The process of deinstitutionalization, along with the subsequent closure of facilities and reduction in beds, began some 35 years ago. While community services were hailed as the best treatment option, they often did not prove to be an effective and appropriate approach for some individuals. The practice of closing beds continues today with some of the same repercussions experienced decades ago.
Barbara Stone Amidon, Ph.D., has been on the Psychiatric Assessment Team at Cape Cod Hospital for the last 10 years. During that time she has witnessed children who present to the emergency room with a psychiatric diagnosis and then wait three or four days or more for a bed.
Acknowledging the trend toward wraparound and community services, she says that this approach does not work for some children. In her role conducting evaluations for inpatient placement and working with the juvenile court system, she has an “up-close and personal viewpoint” and finds that the combination of an increase in mental illness and a decrease in beds is fueling a crisis, she says. “I am seeing more mental illness than 10 years ago.

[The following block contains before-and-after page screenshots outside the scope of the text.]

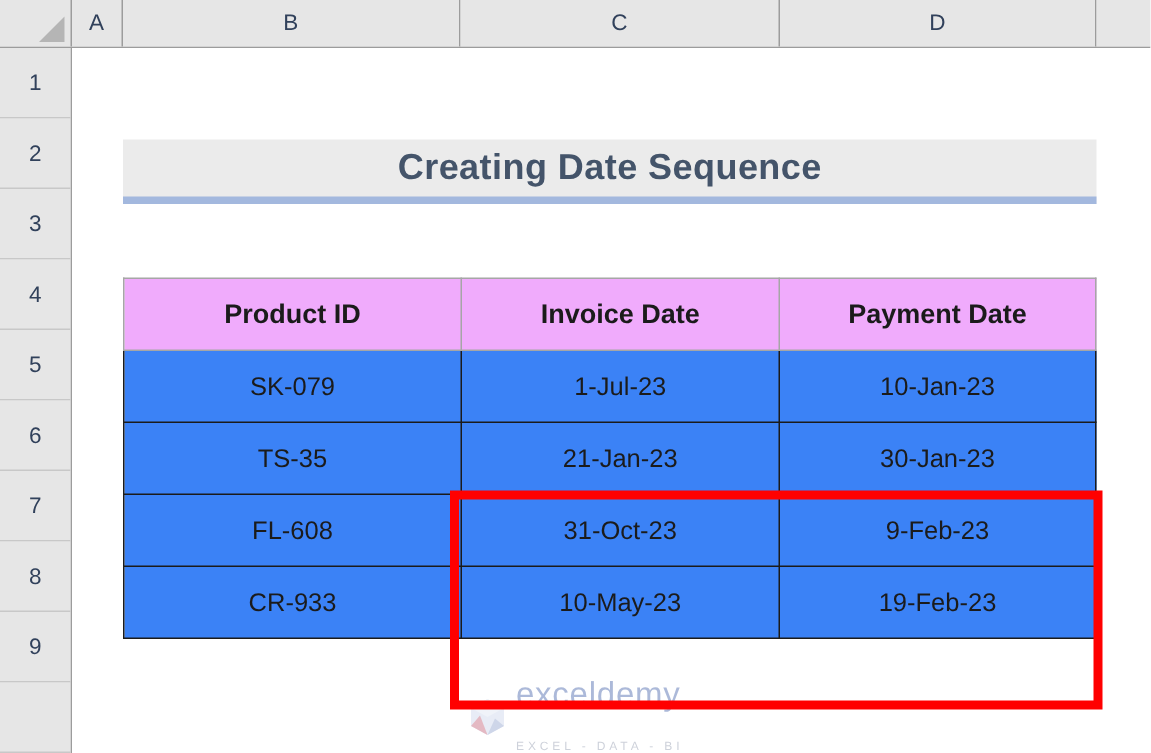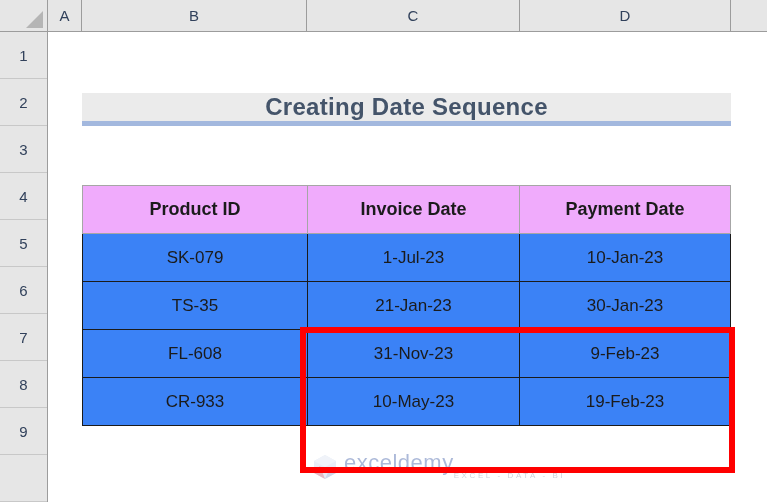"Creating Date Sequence" .title-banner { height: 33px -> 43px }
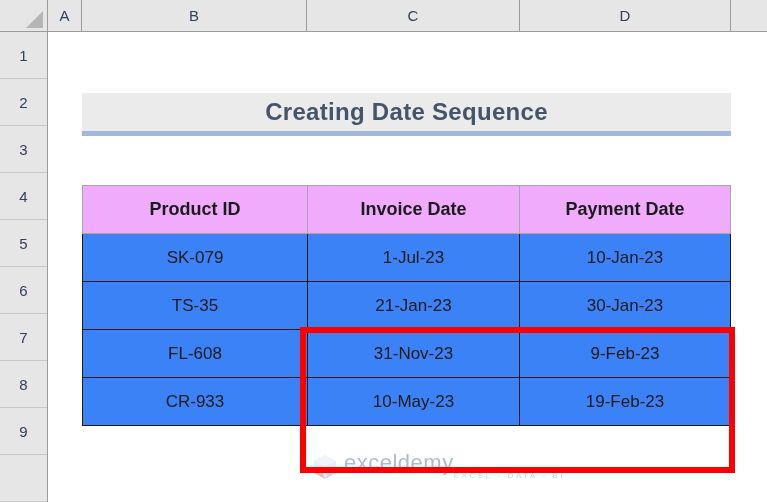"31-Nov-23" td { text: 31-Nov-23 -> 31-Oct-23 }
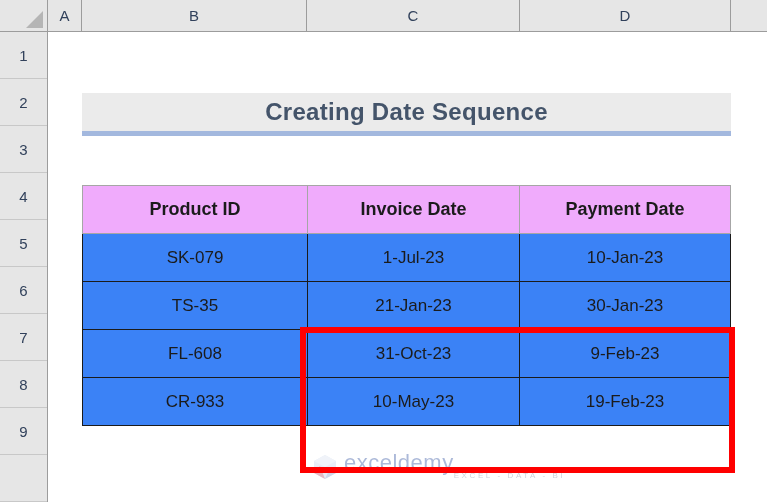"exceldemy" .wm-textwrap { flex-direction: row -> column }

Everyone in the industry will say it’s better to give outpatient care, but if there is none, the patients end up in the hospital.”
The southeast part of Massachusetts faces a particular challenge. “It can take two months to get an appointment with a psychiatrist because there are too few practitioners. Elderly beds are few and far between and sometimes we have sent geriatric patients as far as Clinton,” Amidon says.

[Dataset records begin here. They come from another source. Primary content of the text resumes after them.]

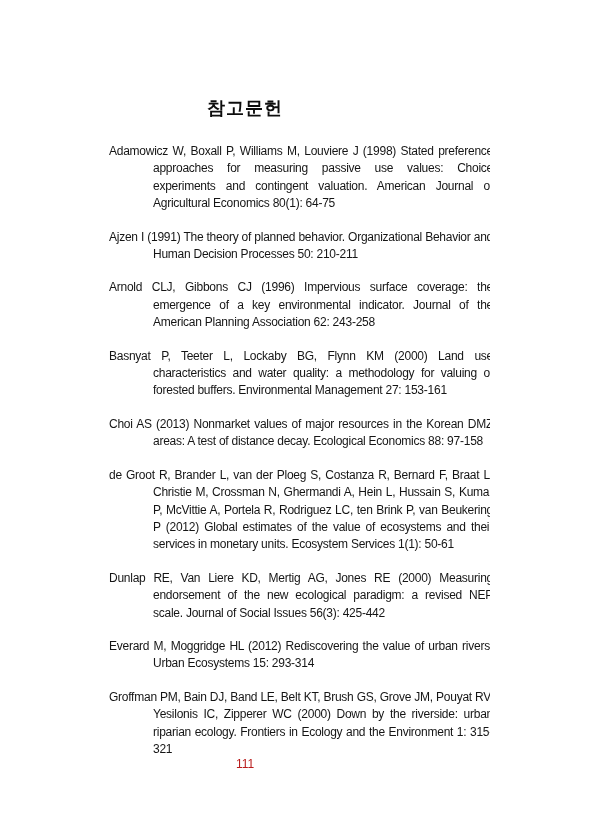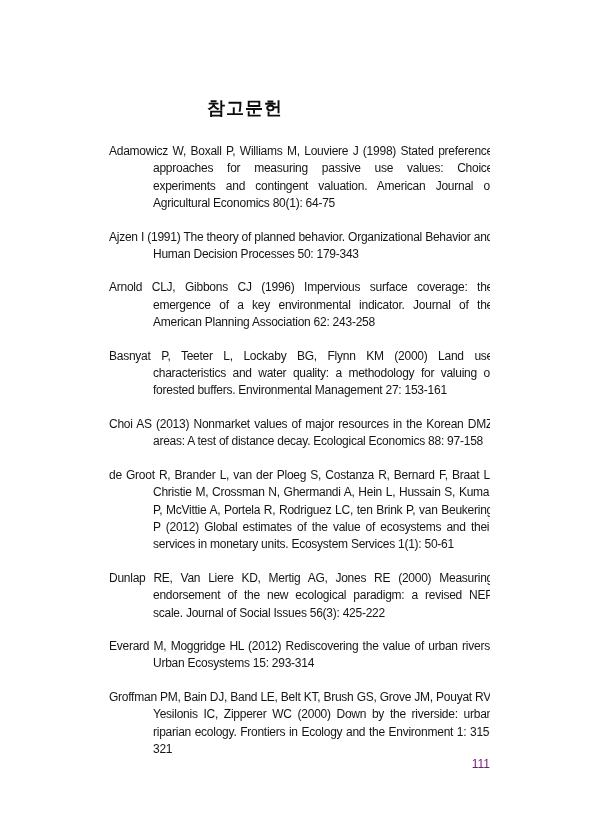"Ajzen I (1991) The theory" p { text: 179-343 -> 210-211 }
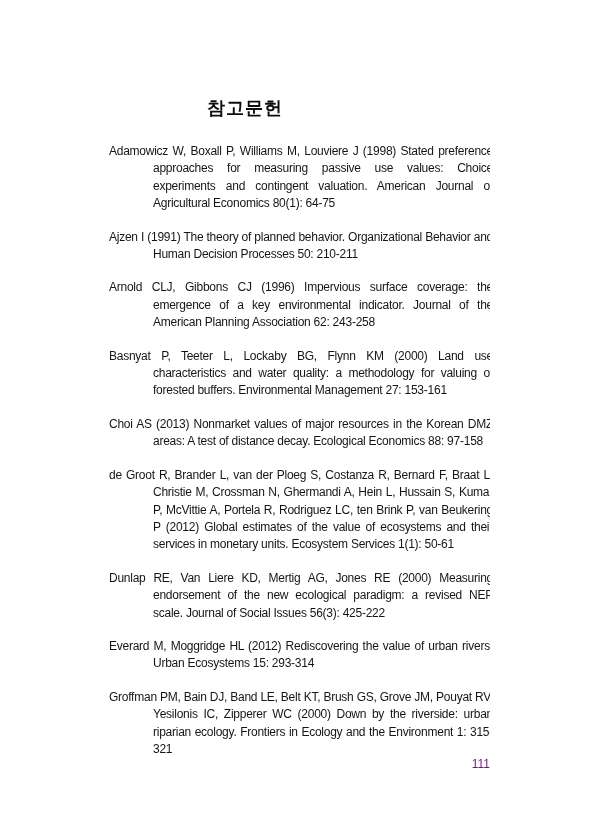"Dunlap RE, Van Liere KD," p { text: 425-222 -> 425-442 }
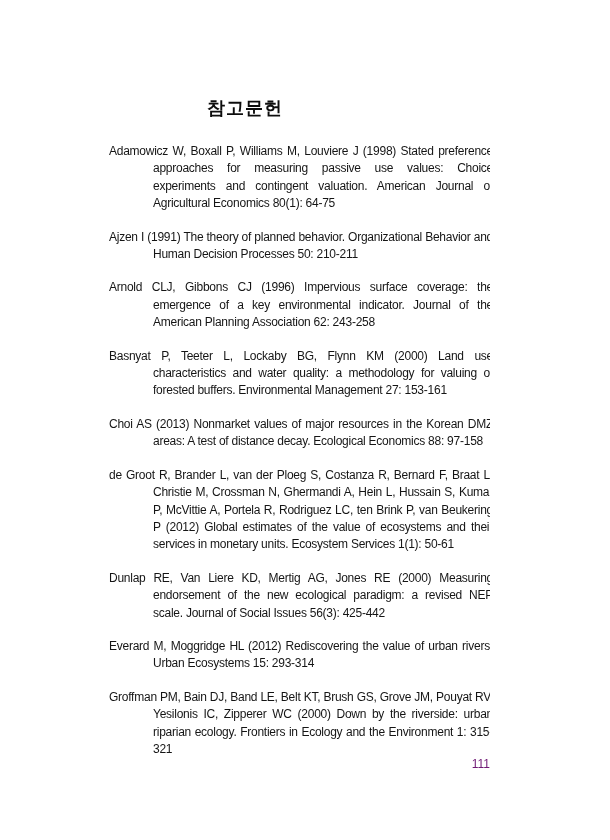"111" .page-number { color: #701a75 -> #b91c1c; text-align: right -> center }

Cape Cod Hospital closed its adolescent unit in the ‘90s, according to Amidon. “They did have a stabilization unit for a year and closed that in early 2000. There are no child and adolescent beds on the Cape,” she says. “Dual diagnosis beds are more scarce than pediatric and adolescent beds.”

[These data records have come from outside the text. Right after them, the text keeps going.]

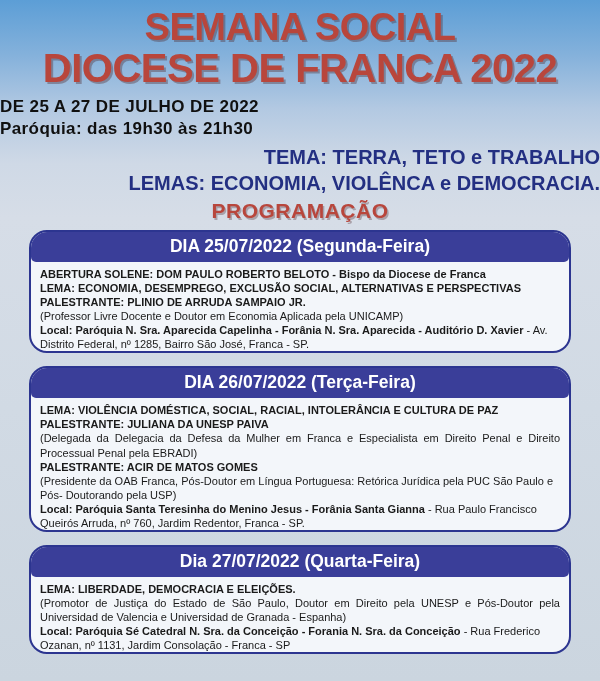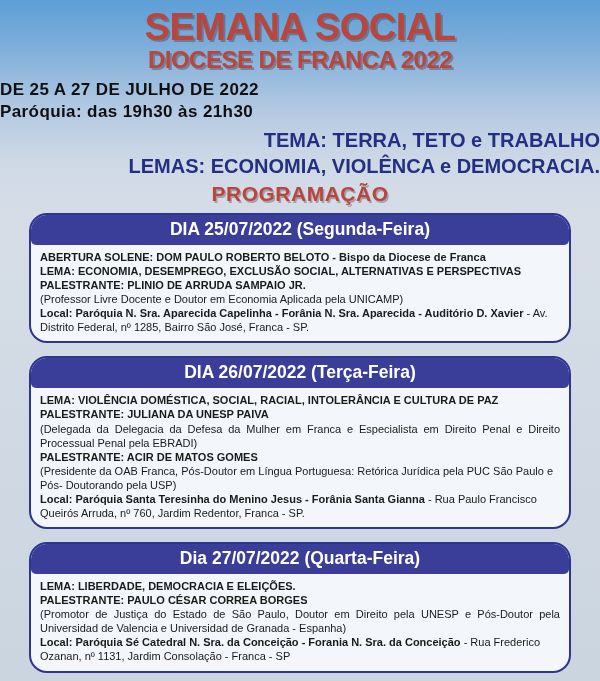"DIOCESE DE FRANCA 2022" .title-line2 { font-size: 24px -> 40px }
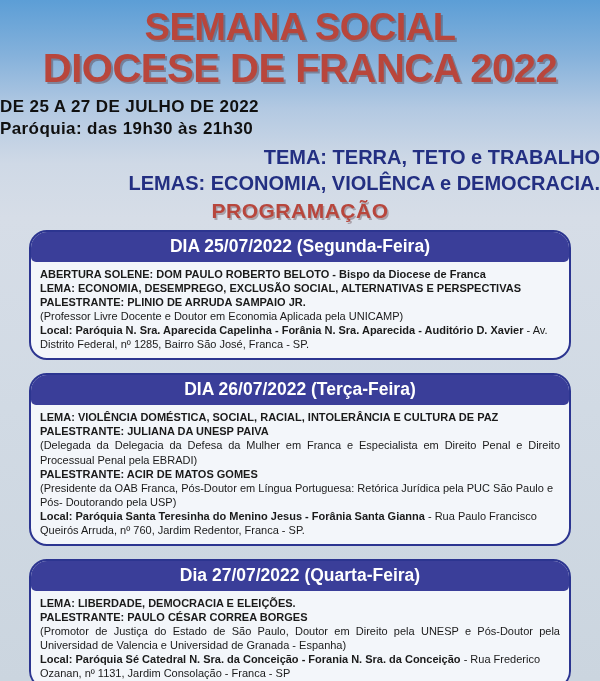"ABERTURA SOLENE: DOM PAULO ROBERTO" .card-body { padding: 3px 9px 7px -> 3px 9px 0 }
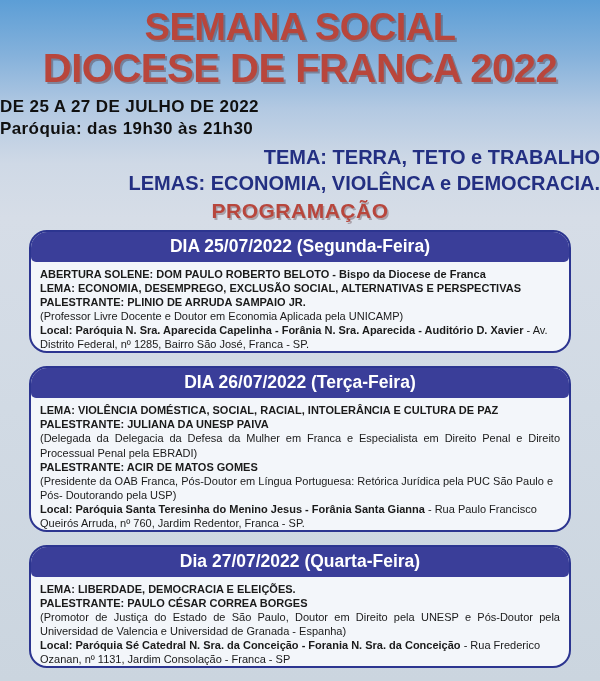"PALESTRANTE: PAULO CÉSAR CORREA BORGES" p.line { html: <p><span>PALESTRANTE: PAULO CÉSAR CORREA BORGES</span><span></span></p> -> none }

In the Boston area, the situation is not much better. Kathleen Trainor, Psy.D, founder of the TRAINOR Center in Natick and senior psychologist at the Child Psychiatry Clinic at Massachusetts General Hospital, points out that in the best case scenario, a bed is found within a day. However, frequently a child will be held in the emergency room for as many as four days. “This is a nightmare for the child and the parents,” she says.
Furthermore, if a clinician attempts to admit a patient directly to the hospital, the wait can be even longer. A 15-year old patient of Trainor’s with anxiety so disabling he could not go to the emergency room was admitted only after daily calls to the hospital for three months. “Hospitals have an agreement with the ER. They prioritize patients who go to the ER and give them beds first. But it’s an ordeal for some patients to go through the ER,” she explains.
In another situation, one of Trainor’s patients sat in the ER for four days until her parents finally took her home. “Parents go through this situation, hopefully, only once and then want to forget about it. They are in no position to advocate for themselves. There’s a stigma so they don’t want to be vocal,” Trainor says.
Amidon believes that society needs to “go back to basics.” She says, “We need to look at prevention from cradle to grave. When families fall apart, the kids fall apart. We need a really good society around all people,” she says. “Part of it is that we live in a tough society. We want instant gratification and don’t always feel good. Family life is tough with both parents working. In the past, more family was involved. The quantity of connection may be there, but the quality is not.”